Frédéric Didier, Architecte en chef des Monuments historiques
et Jérôme Léon, Architecte, agence 2BDM Architectes

1 C’est-à-dire de grands panneaux de verre transparent, par opposition à une « glace au tain », qui désigne à l’époque un miroir.
2 Diderot et d’Alembert, Encyclopédie, Paris, 1771, Planches – tome IX, pl. VIII, fig. 86.

La restauration de la bibliothèque de la Reine et de son supplément a pu être lancée grâce au legs de M. Marcel Raynal, à l’assurance-vie de M. Emmanuel Wallez et à de nombreux autres donateurs fédérés par la Société des Amis de Versailles.


La serrurerie de la bibliothèque en chiffres

• La pièce occupe une surface de 22 m² au sol pour 4,30 m de hauteur sous plafond

• Les 85 étagères offrent environ 120 mètres linéaires de rayonnages

• 64 vantaux de vitrines à bâti de bois sculpté et doré et doublés d’un cadre métallique intérieur

• 32 bascules à verrou à pignon1

• 56 serrures de 4 modèles différents dont 10 équipées d’un rare système de pêne à ressort déporté par une tringle

• 10 loquets à ressort (dont 2 restitués)

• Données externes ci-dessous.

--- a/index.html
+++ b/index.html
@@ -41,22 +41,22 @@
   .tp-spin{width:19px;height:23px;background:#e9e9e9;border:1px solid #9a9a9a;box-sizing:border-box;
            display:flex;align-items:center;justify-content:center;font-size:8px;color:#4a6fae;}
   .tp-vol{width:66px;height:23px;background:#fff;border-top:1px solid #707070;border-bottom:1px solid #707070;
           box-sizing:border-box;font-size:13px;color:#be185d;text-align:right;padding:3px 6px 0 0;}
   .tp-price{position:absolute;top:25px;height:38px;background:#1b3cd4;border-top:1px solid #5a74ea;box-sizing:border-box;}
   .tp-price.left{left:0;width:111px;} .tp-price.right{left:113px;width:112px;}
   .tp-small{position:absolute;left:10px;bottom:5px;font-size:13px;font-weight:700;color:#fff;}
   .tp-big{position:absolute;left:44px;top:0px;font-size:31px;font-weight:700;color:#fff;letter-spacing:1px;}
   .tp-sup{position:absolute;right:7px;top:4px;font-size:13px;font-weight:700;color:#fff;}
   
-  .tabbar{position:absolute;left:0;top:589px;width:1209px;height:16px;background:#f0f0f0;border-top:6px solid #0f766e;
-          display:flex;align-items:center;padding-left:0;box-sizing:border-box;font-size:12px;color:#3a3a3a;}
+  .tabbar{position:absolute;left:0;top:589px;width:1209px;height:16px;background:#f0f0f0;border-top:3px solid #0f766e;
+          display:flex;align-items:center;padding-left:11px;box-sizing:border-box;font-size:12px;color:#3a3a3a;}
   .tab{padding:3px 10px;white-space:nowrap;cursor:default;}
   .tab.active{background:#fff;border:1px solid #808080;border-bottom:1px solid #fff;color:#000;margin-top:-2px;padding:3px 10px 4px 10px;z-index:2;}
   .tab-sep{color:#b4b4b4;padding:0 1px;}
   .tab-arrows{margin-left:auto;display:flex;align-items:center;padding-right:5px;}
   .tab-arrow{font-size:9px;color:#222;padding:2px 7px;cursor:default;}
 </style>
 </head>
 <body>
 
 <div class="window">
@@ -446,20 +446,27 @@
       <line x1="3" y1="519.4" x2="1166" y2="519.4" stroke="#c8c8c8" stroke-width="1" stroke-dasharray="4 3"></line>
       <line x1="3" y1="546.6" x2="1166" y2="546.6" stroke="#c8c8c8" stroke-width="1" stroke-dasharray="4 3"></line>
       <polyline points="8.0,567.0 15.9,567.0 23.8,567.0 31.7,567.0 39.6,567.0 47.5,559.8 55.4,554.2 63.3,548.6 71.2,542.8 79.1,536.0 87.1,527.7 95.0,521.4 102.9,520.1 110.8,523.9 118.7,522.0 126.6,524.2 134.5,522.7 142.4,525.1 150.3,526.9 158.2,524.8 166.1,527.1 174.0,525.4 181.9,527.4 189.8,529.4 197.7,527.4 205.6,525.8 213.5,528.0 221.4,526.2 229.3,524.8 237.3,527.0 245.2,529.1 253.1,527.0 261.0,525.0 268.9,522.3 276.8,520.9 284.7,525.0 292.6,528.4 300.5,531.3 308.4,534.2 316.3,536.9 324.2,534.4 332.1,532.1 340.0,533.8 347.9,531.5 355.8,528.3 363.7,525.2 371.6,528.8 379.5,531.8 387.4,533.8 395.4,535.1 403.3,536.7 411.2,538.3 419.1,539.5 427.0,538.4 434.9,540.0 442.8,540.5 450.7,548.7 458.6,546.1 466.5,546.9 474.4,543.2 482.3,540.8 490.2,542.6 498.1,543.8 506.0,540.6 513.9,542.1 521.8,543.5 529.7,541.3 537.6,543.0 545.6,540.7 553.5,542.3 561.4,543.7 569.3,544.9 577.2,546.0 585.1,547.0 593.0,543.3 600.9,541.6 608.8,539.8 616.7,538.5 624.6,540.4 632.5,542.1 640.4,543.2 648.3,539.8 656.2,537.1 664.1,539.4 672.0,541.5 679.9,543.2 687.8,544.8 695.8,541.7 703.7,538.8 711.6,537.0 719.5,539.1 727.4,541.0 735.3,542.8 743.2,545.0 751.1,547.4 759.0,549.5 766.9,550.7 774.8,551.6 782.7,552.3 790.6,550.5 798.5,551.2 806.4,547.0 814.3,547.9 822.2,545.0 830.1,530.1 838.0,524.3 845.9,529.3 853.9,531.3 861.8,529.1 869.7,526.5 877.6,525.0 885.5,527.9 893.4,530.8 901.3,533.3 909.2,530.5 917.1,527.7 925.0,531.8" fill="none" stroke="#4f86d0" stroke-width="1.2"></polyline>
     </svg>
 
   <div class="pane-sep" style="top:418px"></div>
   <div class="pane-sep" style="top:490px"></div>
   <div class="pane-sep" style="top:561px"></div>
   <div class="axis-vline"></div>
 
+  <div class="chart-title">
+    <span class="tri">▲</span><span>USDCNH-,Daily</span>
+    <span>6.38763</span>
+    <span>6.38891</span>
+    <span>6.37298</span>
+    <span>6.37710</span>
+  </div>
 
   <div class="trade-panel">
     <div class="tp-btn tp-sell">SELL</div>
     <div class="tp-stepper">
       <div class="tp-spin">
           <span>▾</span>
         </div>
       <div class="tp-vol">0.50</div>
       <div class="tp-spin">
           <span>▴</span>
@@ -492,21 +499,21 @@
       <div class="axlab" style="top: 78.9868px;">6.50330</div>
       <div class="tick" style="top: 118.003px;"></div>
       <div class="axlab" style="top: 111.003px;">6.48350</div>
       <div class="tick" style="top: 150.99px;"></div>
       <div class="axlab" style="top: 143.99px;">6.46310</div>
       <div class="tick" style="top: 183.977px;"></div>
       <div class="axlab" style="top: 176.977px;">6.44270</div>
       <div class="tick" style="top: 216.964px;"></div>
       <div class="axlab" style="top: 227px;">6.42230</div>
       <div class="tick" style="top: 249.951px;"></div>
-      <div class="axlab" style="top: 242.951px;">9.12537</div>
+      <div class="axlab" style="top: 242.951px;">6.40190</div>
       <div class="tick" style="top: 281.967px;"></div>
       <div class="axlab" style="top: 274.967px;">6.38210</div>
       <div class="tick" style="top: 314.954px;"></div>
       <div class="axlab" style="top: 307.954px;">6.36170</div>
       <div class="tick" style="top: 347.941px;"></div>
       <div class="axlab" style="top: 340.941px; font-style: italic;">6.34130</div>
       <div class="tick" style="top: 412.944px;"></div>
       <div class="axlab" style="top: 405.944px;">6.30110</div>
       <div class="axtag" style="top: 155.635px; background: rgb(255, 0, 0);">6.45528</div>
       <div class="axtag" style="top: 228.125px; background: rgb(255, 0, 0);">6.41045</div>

• 134 charnières encastrées

• Environ 1 360 grosses vis à bois pour l’assemblage des montants et des bâtis de bois avec leur renfort métallique (dont plus de 300 restituées)

• 50 crémaillères en métal (dont 4 restituées) et leurs 166 consoles (dont 26 restituées)

1 Diderot et d’Alembert, Encyclopédie, Paris, 1771, Planches – tome IX, pl. XXXIV, fig. 30.